A government official who did not wish to be named said that the health department had been sitting on the report for nearly three years.

India accounts for more than a quarter of the world's tuberculosis cases and deaths based on the global estimates, the report stated. But Prasad differs.

"Globally, WHO is saying, we account for 27% of the incidence," he said. "We do not agree with that. They should apply the same formulas and methods [that was used to calculate the revised Indian estimates] for other countries too, especially Brazil, China, South Africa, and other South Asian countries."

Private TB treatment

Other data used to revise the estimates of incidence in the Global Tuberculosis Report come from a study done earlier this year on the sales of anti-TB drugs in 2014, which estimated as many patients in treatment at private facilities as at public health centres.

Prasad acknowledges this gap in India's counting methods. “The results are not wrong," he said. "We were not picking up cases that were being treated by the private practitioners.”

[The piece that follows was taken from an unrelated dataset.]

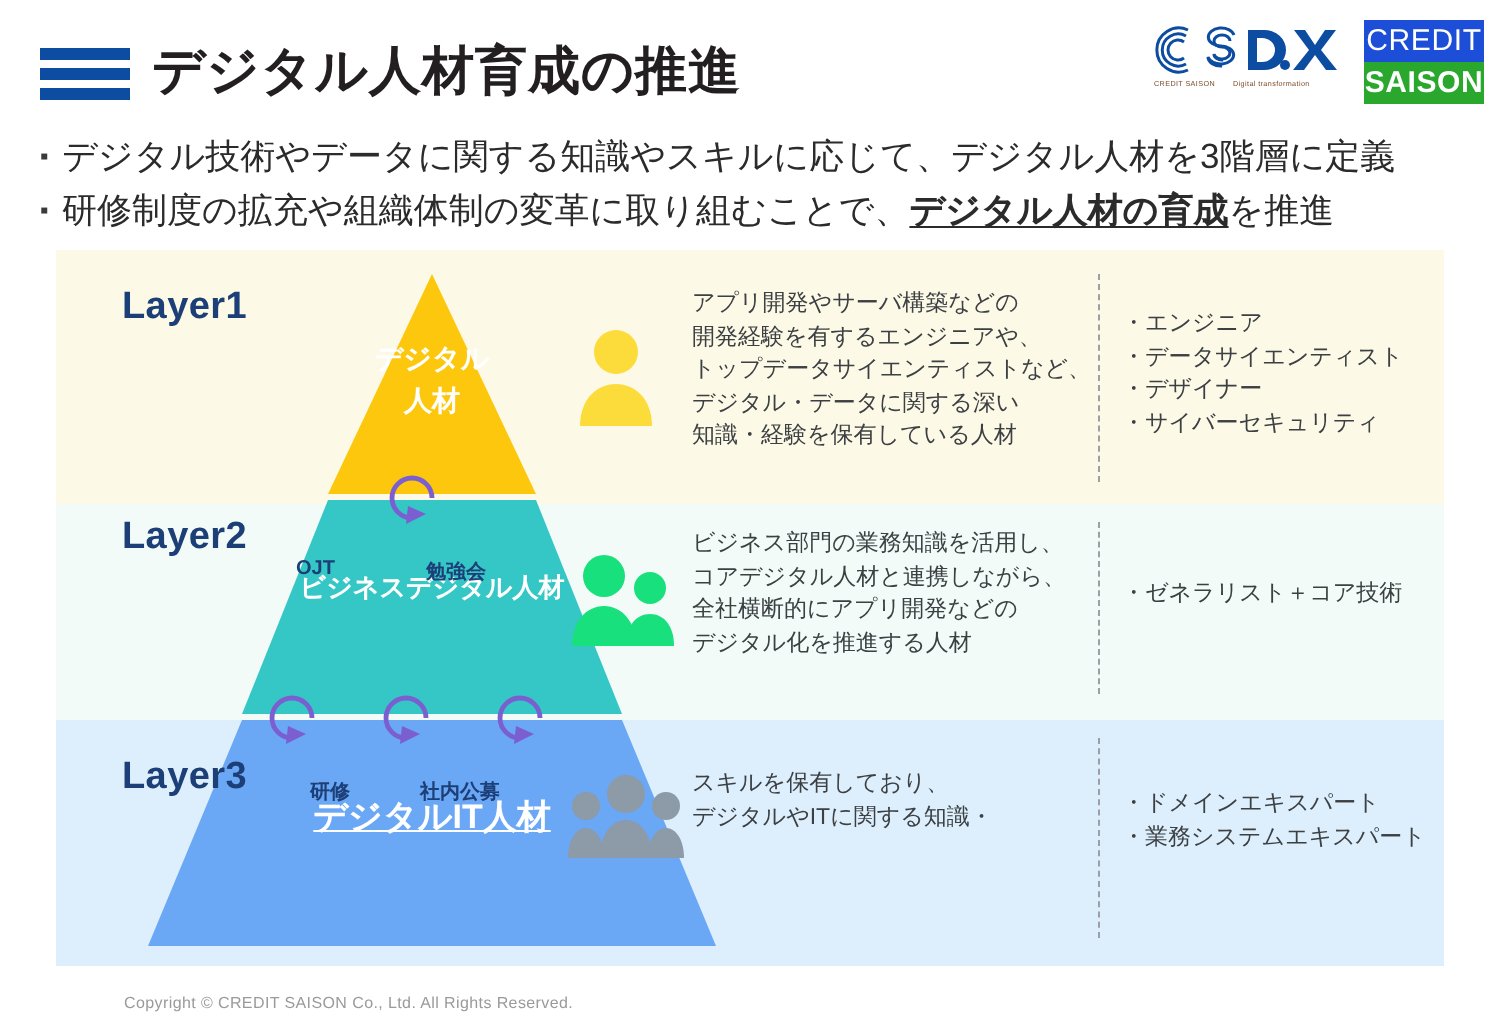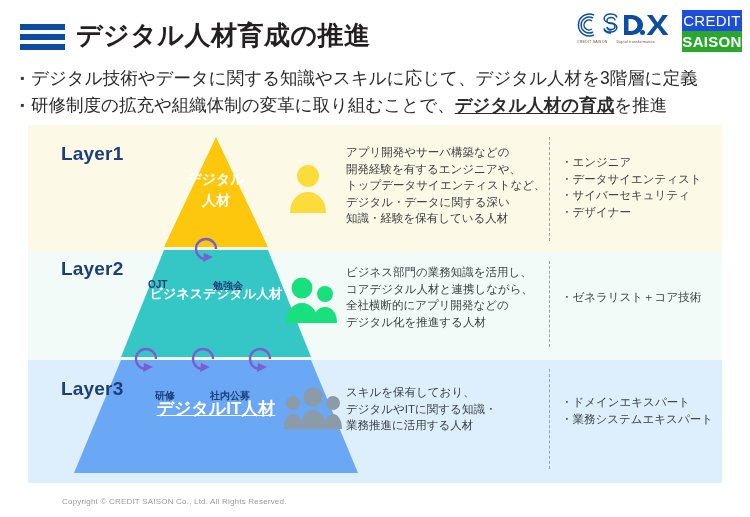"・サイバーセキュリティ" div { order: before "・デザイナー" -> after "・デザイナー" }
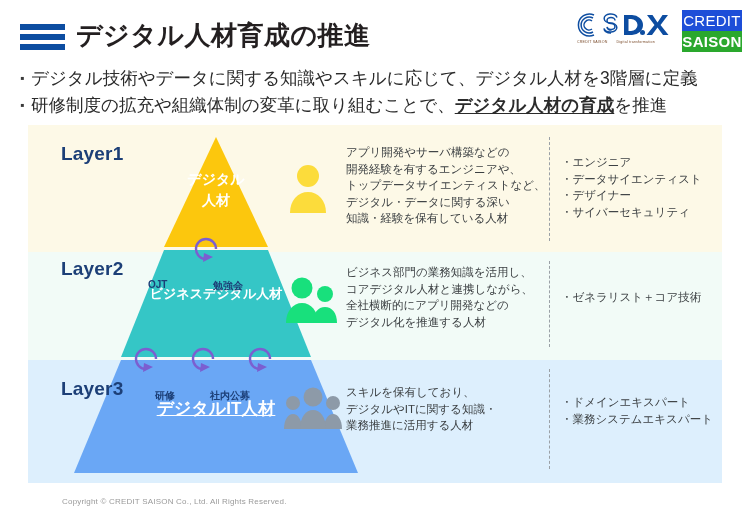"業務推進に活用する人材" div { html: <div>業務推進に活用する人材</div> -> none }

"The private sector accounts for more than 60% of the TB cases," said Dr Sunil Khaparde, deputy director general of the TB control programme. "We plan to engage the private sector more in our programme. With our pilot in Mehsana, Gujarat, and Patna, the notifications have already increased substantially."

The WHO report's estimates of tuberculosis mortality are derived from numbers published by the Institute of Health Metrics and Evaluation, after adjustment for differences between WHO and IHME estimates of the total number of deaths each year. The earlier WHO estimates of TB incidence published in 2011-2015 were based on outcomes of a national consensus workshop in Delhi.

“I am convinced the higher TB estimates from India reflect the underlying reality,” said Madhukar Pai, director at McGill Global Health Programs in Canada. “For a long time, India ignored TB patients managed in the private sector, and national prevalence and drug-resistance surveys were not periodically done [unlike in other countries such as China].”

The notification rates for tuberculosis from the private sector have actually improved since it was made mandatory in 2012. There is a 34% increase in notifications in 2015, as compared to the notifications in 2013. The improved coverage of notifications were mostly from the private sector in a few districts like Mehsana, Patna and Mumbai. More than one lakh private laboratories are now notifying cases to the government, but many more still need to be brought into the fold of the national programme.

The Indian government is also heavily reliant on insensitive diagnostic tools such as sputum smears that miss nearly 30% to 40% of tuberculosis cases, which could add to the problem of under-diagnosing and, therefore, underreporting.

“Overall, the message for India is very clear – acknowledge the reality, collect better data on true burden of TB, deaths, and drug-resistance, and allocate greater funding to tackle this huge problem,” said Pai.